Beginning at the line with "[54,454,59,469] // [ -> (858, 339) none", please repeat each line exactly through the end of the records below, including that first line and the last, but no pictures.

Saved data entries —
——
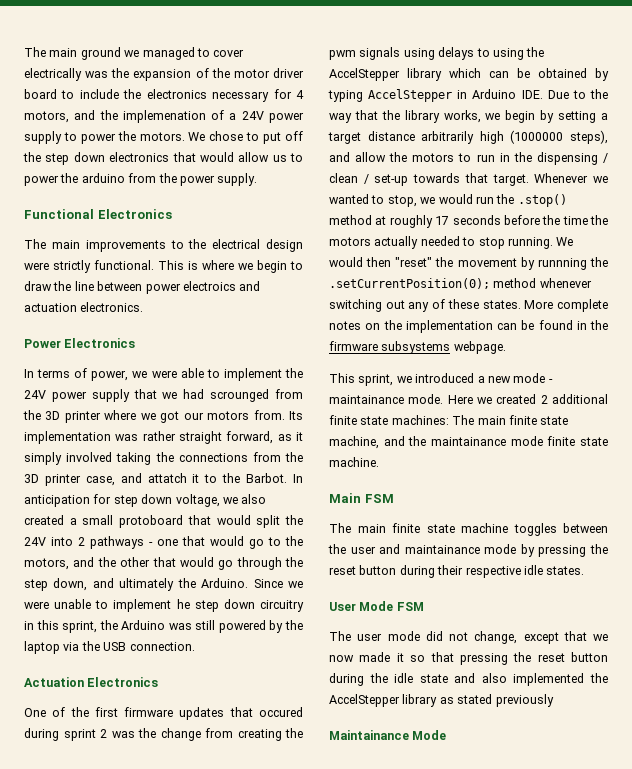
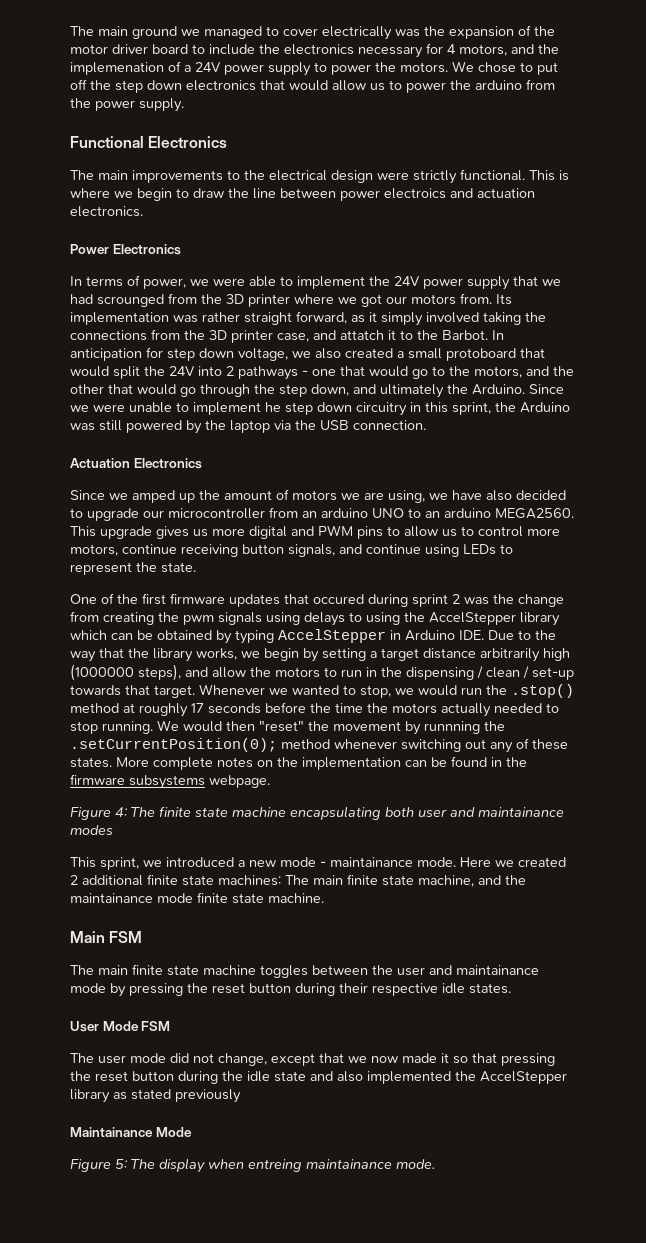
(159, 682) none -> [70,489,566,503] [70,507,574,521] [70,525,560,539] [70,544,513,557] [70,562,196,575] // Since we amped up the amount of motors we are using, we have also decided to upgrade our microcontroller from an arduino UNO to an arduino MEGA2560. This upgrade gives us more digital and PWM pins to allow us to control more motors, continue receiving button signals, and continue using LEDs to represent the state.
(506, 347) none -> [70,806,564,820] [70,825,113,835] // Figure 4: The finite state machine encapsulating both user and maintainance modes
(447, 735) none -> [70,1158,435,1173] // Figure 5: The display when entreing maintainance mode.

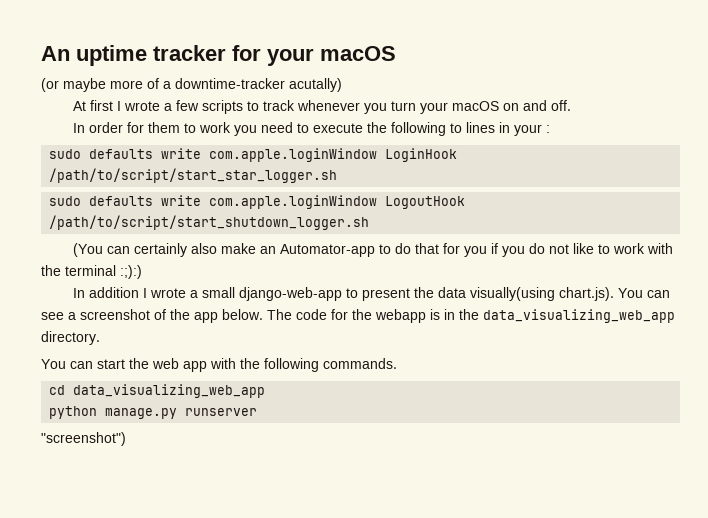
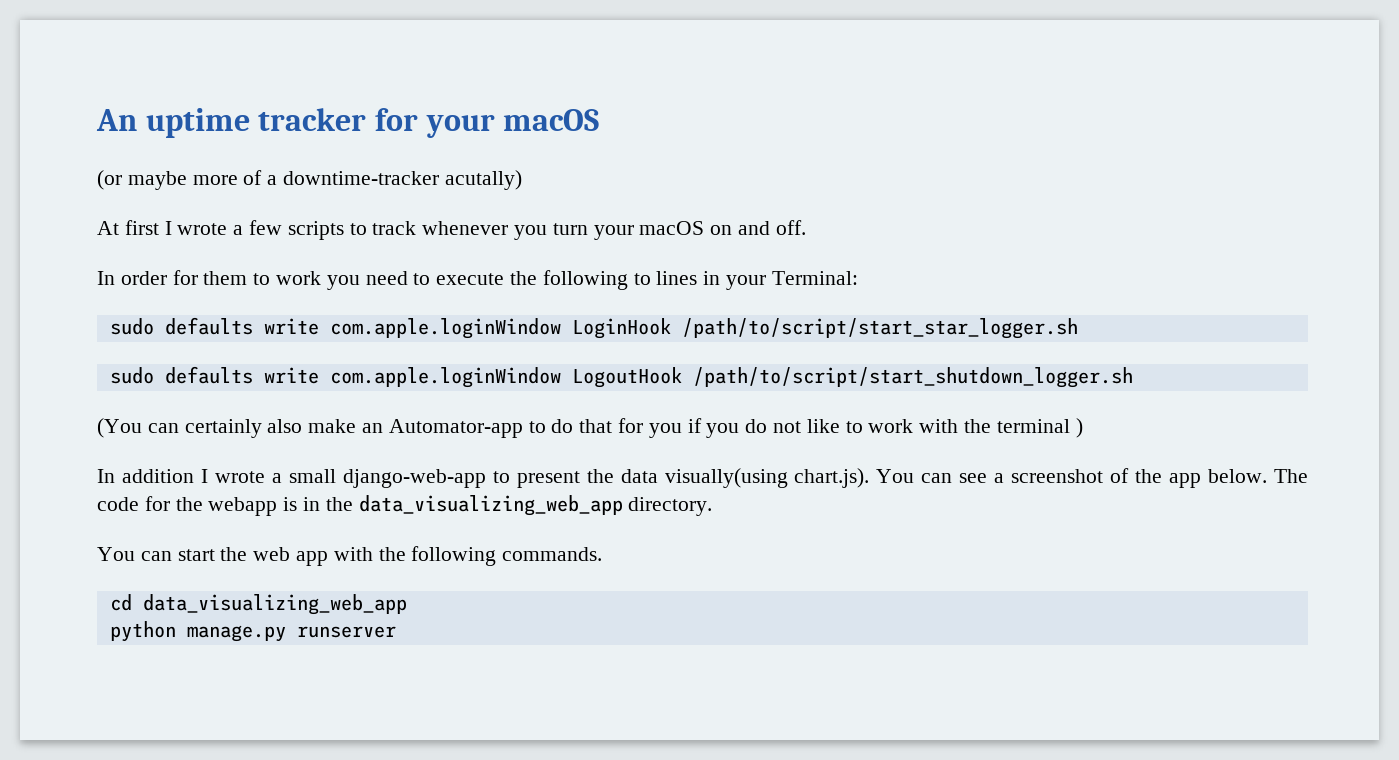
[545,125,550,133] : -> [771,271,858,285] Terminal:
[120,265,142,279] :;):) -> [1075,418,1083,438] )
[41,432,126,446] // "screenshot") -> (396, 632) none

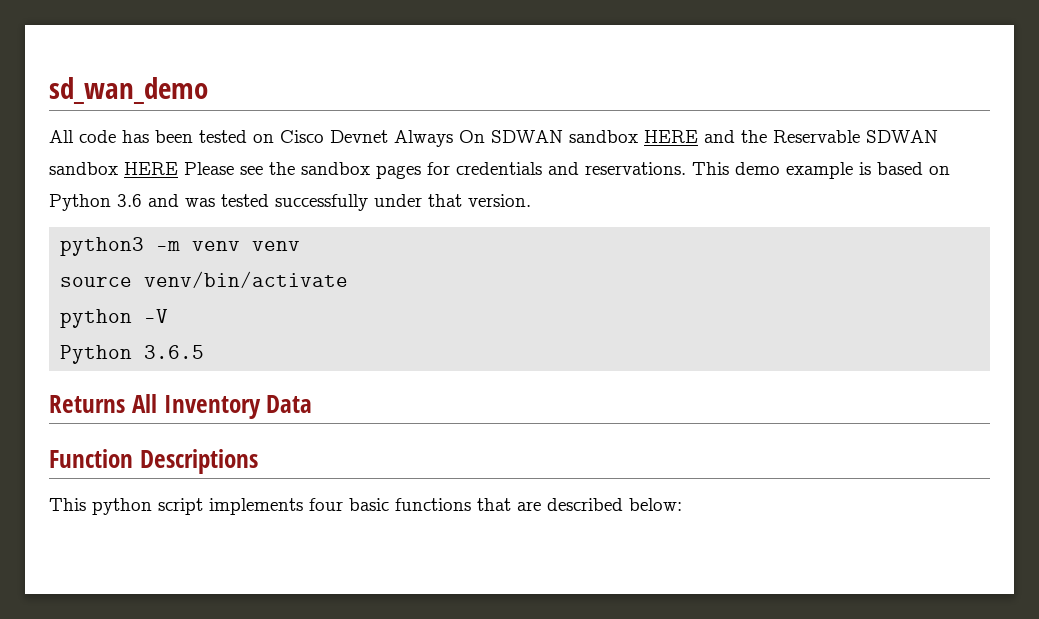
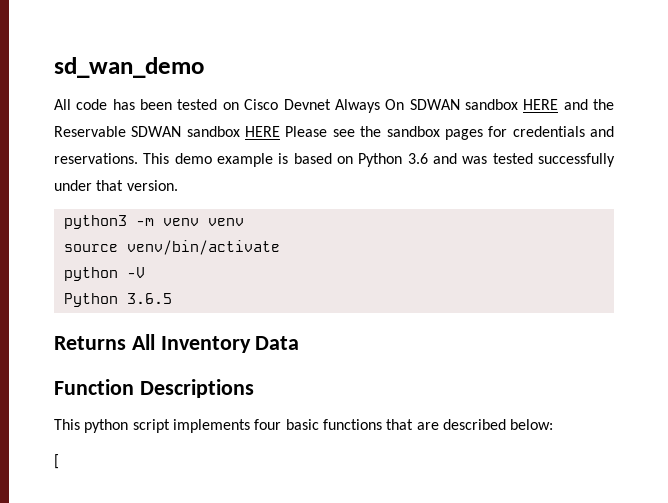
(682, 504) none -> [54,454,59,469] // [

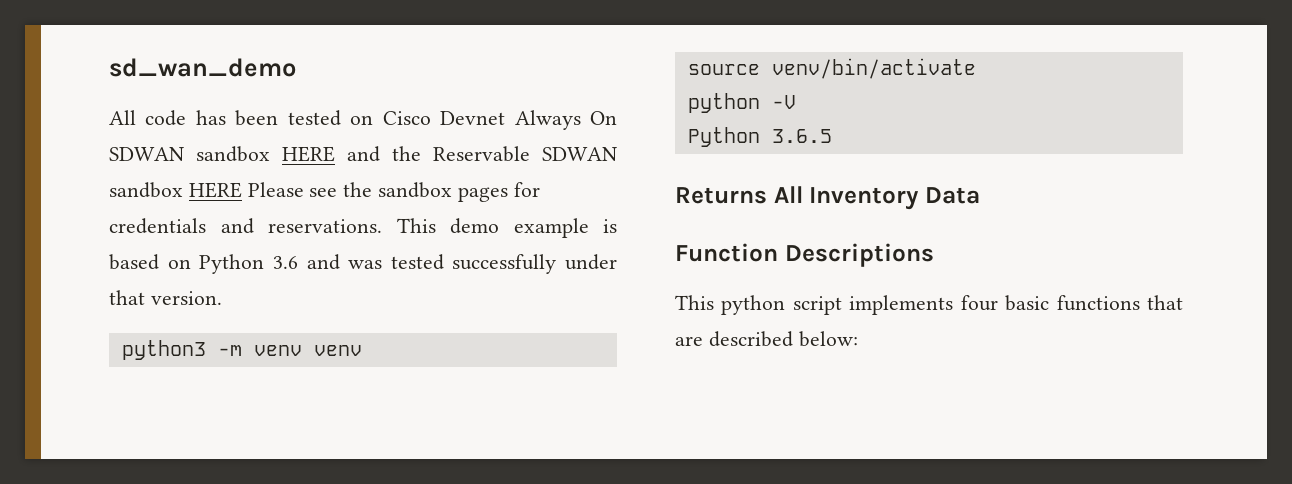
[54,454,59,469] // [ -> (858, 339) none

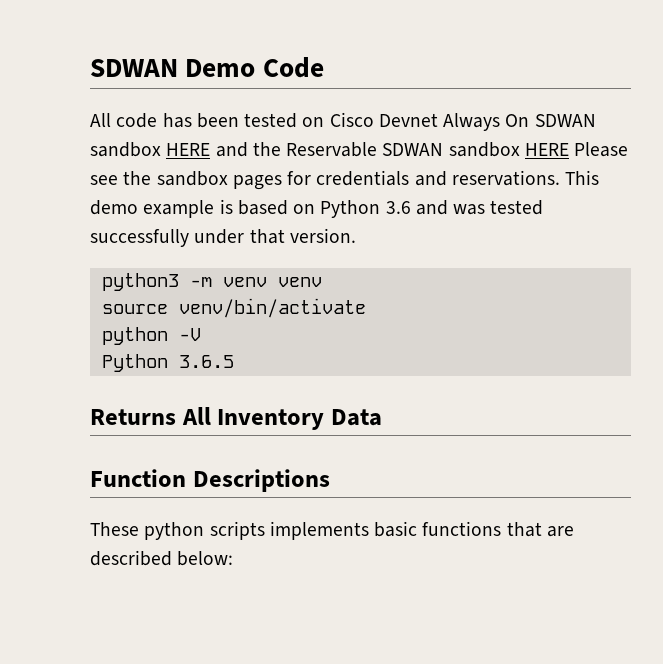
[109,58,296,77] sd_wan_demo -> [90,57,324,78] SDWAN Demo Code
[675,295,998,315] This python script implements four -> [90,521,369,540] These python scripts implements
——
Solution to this problem —
[54,454,59,469] // [ -> (858, 339) none

[109,58,296,77] sd_wan_demo -> [90,57,324,78] SDWAN Demo Code
[675,295,998,315] This python script implements four -> [90,521,369,540] These python scripts implements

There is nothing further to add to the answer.